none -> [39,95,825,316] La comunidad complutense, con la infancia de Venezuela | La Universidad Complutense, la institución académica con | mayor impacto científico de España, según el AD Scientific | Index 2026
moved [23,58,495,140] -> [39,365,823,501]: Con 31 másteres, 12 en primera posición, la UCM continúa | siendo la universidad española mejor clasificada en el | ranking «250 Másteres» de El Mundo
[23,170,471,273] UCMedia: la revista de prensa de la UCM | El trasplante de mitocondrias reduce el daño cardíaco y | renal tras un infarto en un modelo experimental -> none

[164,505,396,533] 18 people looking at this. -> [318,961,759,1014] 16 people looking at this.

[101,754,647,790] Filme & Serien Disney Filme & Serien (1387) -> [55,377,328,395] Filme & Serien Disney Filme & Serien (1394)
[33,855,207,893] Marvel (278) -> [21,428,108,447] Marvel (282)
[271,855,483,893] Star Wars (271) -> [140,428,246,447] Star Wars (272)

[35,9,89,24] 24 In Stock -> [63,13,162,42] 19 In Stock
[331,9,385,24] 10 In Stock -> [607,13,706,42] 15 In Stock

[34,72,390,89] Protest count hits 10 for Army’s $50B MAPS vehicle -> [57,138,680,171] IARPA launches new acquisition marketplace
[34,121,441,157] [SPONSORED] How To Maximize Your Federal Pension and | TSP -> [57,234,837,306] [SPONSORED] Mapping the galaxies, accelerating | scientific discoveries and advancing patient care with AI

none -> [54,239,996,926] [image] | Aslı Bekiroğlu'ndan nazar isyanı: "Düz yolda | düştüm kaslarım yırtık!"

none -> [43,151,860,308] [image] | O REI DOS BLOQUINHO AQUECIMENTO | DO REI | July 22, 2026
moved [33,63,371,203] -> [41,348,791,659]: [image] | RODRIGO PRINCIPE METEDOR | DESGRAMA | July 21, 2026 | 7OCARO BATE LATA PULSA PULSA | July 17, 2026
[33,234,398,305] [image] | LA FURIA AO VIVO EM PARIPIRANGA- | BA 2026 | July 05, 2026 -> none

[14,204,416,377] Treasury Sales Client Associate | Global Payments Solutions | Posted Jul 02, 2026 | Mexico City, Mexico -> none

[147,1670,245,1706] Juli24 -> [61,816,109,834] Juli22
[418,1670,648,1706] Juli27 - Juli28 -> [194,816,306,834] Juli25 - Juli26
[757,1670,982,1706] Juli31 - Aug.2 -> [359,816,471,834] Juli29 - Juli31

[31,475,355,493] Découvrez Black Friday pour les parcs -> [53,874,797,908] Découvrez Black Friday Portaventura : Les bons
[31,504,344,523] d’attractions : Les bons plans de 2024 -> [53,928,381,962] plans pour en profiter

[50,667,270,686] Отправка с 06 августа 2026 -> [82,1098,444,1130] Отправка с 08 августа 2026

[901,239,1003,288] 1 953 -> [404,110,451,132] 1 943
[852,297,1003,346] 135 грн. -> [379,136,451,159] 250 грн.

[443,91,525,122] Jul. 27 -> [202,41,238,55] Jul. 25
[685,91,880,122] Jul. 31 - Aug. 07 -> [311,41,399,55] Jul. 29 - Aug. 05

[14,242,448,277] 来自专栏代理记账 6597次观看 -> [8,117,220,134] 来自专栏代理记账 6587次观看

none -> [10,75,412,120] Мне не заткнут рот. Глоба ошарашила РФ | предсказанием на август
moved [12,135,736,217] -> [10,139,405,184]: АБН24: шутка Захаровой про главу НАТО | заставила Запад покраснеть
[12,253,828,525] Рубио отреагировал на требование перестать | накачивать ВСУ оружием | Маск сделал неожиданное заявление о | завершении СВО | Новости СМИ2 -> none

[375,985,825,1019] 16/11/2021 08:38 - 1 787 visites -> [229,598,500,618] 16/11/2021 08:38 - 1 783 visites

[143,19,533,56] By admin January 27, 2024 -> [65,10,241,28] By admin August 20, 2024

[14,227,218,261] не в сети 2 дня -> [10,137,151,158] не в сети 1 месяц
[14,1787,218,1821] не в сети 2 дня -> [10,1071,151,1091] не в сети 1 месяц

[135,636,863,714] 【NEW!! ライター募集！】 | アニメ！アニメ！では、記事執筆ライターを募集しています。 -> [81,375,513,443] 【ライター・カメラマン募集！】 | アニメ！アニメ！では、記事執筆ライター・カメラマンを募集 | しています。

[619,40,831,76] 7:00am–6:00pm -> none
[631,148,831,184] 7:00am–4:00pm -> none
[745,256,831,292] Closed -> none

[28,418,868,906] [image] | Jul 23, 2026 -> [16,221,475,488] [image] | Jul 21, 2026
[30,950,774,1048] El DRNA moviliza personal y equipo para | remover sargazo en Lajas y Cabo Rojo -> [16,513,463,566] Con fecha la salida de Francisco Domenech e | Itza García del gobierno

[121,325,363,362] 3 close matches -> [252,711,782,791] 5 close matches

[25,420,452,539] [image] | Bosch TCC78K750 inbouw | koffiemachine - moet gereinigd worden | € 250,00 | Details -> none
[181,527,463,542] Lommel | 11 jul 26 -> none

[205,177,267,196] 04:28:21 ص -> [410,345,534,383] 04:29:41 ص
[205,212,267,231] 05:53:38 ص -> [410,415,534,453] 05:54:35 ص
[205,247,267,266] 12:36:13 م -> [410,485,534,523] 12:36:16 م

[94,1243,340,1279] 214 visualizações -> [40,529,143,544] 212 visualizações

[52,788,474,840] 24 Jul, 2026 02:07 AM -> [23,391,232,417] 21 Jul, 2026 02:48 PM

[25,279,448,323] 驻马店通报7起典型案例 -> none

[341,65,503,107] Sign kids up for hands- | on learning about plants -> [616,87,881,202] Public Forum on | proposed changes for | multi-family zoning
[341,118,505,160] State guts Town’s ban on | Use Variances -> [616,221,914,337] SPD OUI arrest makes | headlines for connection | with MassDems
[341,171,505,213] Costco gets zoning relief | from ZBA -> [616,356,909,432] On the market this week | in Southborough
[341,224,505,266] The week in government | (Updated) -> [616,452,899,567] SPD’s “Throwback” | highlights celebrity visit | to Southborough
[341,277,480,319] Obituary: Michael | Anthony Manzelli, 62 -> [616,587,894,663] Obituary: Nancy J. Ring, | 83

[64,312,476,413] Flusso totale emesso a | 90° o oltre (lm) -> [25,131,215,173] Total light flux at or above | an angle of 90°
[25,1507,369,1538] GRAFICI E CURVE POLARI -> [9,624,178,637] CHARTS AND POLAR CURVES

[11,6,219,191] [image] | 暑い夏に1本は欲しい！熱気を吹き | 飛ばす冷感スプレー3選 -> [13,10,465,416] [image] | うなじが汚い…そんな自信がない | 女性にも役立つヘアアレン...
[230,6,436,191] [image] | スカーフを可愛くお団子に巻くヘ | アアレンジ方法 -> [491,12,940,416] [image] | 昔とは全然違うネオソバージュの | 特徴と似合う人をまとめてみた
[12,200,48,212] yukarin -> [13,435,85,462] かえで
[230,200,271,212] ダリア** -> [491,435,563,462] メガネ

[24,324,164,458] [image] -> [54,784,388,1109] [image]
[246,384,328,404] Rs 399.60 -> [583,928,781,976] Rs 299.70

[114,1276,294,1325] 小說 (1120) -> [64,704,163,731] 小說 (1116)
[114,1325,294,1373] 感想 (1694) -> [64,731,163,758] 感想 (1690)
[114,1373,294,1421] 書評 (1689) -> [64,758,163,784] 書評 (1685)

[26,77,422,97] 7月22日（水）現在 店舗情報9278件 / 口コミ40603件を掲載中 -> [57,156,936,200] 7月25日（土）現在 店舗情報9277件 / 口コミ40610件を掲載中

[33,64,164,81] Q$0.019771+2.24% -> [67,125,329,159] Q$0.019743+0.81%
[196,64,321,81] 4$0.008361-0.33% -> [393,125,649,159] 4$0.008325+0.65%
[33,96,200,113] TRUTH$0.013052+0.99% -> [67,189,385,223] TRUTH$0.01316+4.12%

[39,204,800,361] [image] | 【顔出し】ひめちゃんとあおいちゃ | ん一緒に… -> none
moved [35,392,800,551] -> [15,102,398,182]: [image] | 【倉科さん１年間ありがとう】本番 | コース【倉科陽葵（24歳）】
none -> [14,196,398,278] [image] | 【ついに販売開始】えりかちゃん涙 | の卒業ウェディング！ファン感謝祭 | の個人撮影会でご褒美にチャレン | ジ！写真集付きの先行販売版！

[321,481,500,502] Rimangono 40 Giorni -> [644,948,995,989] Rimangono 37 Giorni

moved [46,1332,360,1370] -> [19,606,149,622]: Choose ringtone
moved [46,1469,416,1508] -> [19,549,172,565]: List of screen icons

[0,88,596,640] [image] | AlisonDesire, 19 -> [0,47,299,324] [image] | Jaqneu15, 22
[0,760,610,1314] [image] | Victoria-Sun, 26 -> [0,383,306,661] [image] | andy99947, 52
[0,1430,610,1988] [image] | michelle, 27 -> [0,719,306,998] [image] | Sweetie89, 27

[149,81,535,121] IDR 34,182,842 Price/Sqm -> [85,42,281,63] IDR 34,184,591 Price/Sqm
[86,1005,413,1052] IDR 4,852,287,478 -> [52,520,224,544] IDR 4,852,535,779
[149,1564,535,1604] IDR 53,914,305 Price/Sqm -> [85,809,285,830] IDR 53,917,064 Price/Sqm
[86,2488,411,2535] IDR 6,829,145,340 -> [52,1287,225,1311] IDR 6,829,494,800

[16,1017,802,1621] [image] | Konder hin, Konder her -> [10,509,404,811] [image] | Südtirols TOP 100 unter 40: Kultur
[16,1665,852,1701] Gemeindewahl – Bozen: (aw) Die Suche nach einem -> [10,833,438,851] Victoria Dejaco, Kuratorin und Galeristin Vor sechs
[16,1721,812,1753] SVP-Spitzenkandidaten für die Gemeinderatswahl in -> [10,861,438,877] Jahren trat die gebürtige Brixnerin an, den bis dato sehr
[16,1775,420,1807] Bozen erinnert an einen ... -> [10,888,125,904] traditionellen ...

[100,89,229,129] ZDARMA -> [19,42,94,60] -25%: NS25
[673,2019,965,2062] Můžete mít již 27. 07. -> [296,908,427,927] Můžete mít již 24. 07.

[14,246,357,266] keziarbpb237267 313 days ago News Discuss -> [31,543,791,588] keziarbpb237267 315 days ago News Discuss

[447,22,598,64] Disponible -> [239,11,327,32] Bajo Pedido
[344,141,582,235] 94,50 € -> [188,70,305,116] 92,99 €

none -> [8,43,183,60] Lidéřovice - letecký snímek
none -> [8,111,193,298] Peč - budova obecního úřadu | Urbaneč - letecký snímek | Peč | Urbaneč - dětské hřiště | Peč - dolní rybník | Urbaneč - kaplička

WHAT TO PRODUCE:
Could you reproduce exactly the lines of the entries above, from the one with "[25,1507,369,1538] GRAFICI E" through the one with "[246,384,328,404] Rs 399.60", and nothing else?

RESULT OF THE TASK:
[25,1507,369,1538] GRAFICI E CURVE POLARI -> [9,624,178,637] CHARTS AND POLAR CURVES

[11,6,219,191] [image] | 暑い夏に1本は欲しい！熱気を吹き | 飛ばす冷感スプレー3選 -> [13,10,465,416] [image] | うなじが汚い…そんな自信がない | 女性にも役立つヘアアレン...
[230,6,436,191] [image] | スカーフを可愛くお団子に巻くヘ | アアレンジ方法 -> [491,12,940,416] [image] | 昔とは全然違うネオソバージュの | 特徴と似合う人をまとめてみた
[12,200,48,212] yukarin -> [13,435,85,462] かえで
[230,200,271,212] ダリア** -> [491,435,563,462] メガネ

[24,324,164,458] [image] -> [54,784,388,1109] [image]
[246,384,328,404] Rs 399.60 -> [583,928,781,976] Rs 299.70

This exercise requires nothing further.